EXTRACTED MATERIAL:
'''
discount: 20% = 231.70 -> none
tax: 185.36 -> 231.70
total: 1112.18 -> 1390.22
'''
'''
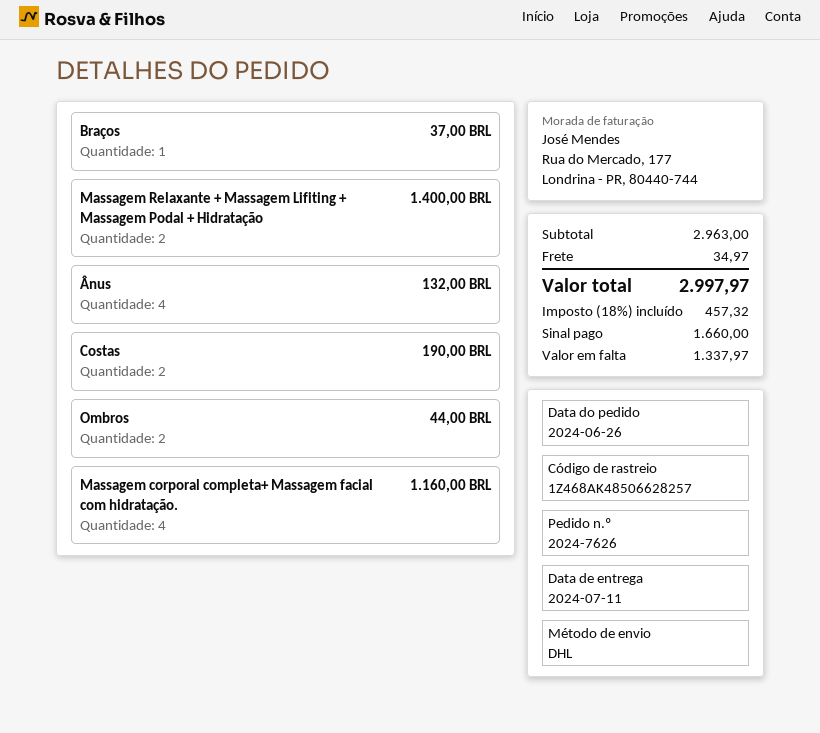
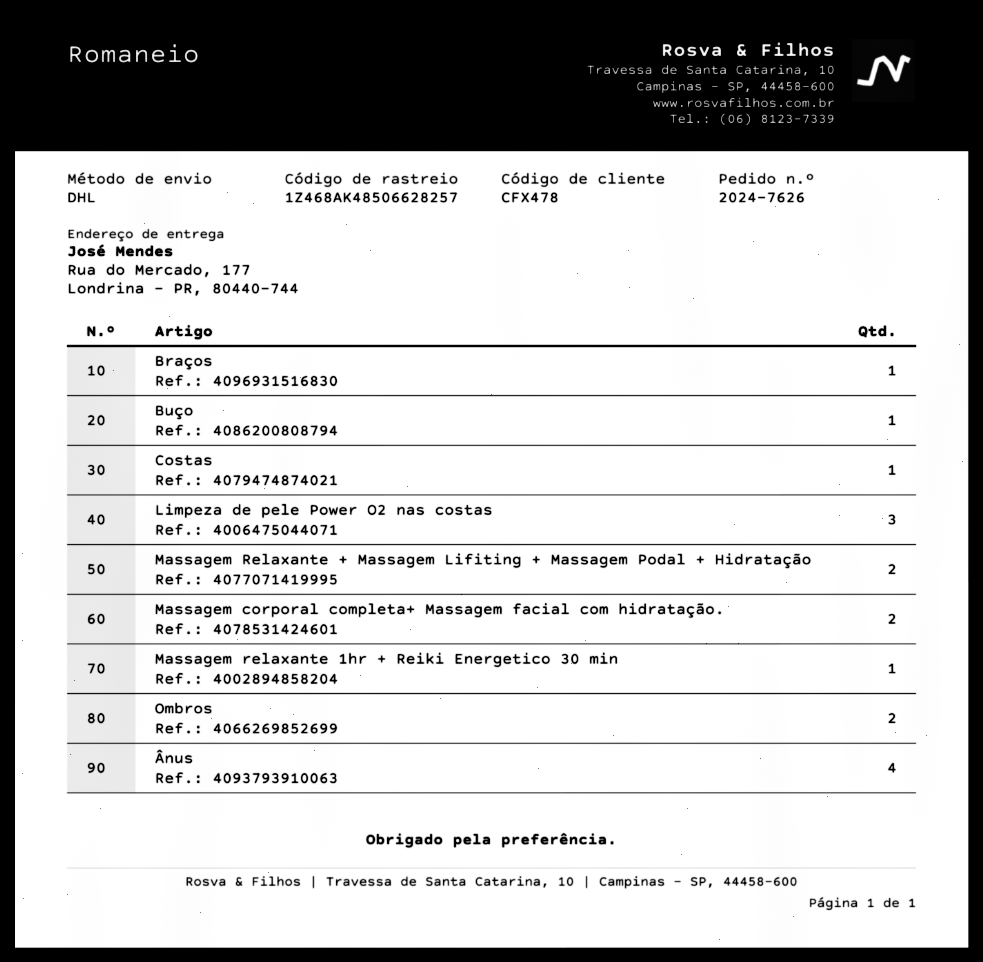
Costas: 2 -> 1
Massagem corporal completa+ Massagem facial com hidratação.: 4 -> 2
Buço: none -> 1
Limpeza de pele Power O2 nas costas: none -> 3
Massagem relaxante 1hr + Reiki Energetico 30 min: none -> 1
'''
'''
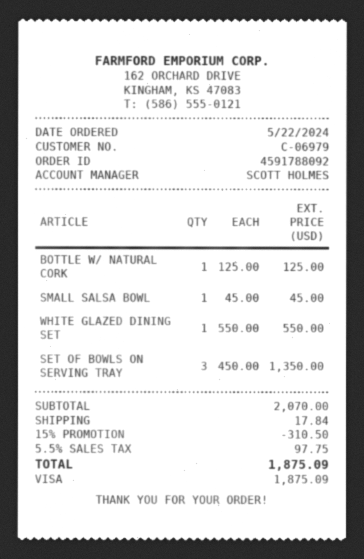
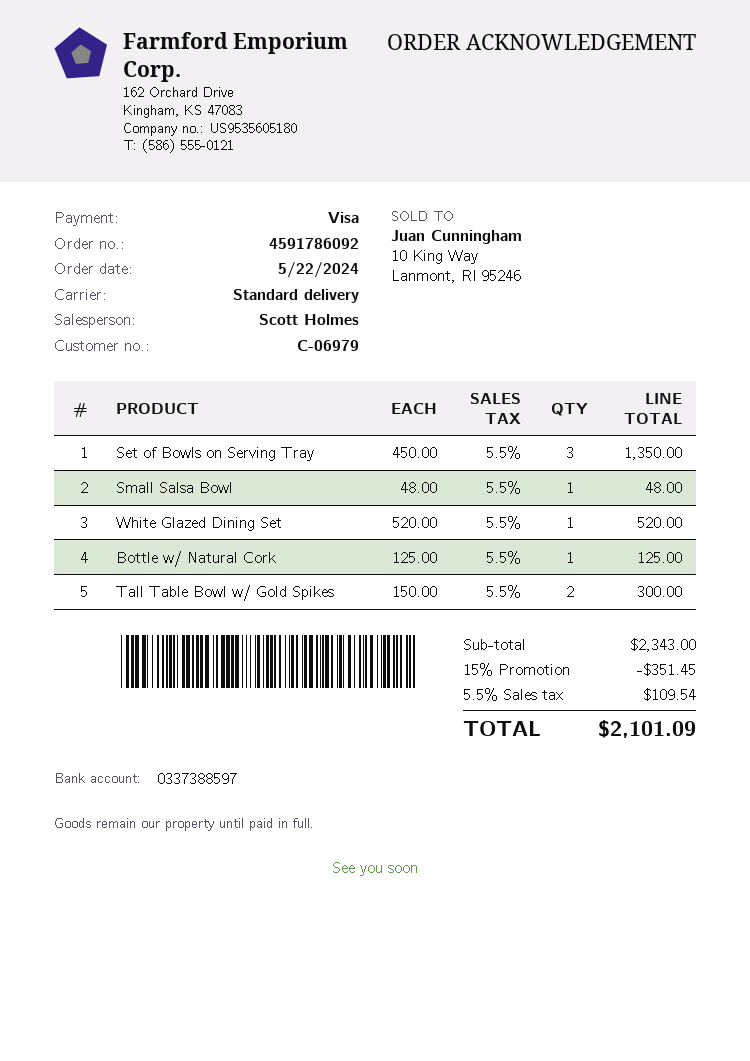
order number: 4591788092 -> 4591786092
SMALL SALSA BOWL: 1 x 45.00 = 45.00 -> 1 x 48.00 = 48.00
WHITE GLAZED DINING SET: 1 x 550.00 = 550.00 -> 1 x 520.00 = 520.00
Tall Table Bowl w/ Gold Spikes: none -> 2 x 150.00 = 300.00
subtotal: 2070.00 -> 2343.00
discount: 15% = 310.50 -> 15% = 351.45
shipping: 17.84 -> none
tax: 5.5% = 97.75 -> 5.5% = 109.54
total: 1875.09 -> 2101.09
'''
WHAT IS EXPECTED:
How many lines of the listing above carry the string "discount"? Report that number with no other text.

TASK SOLUTION:
2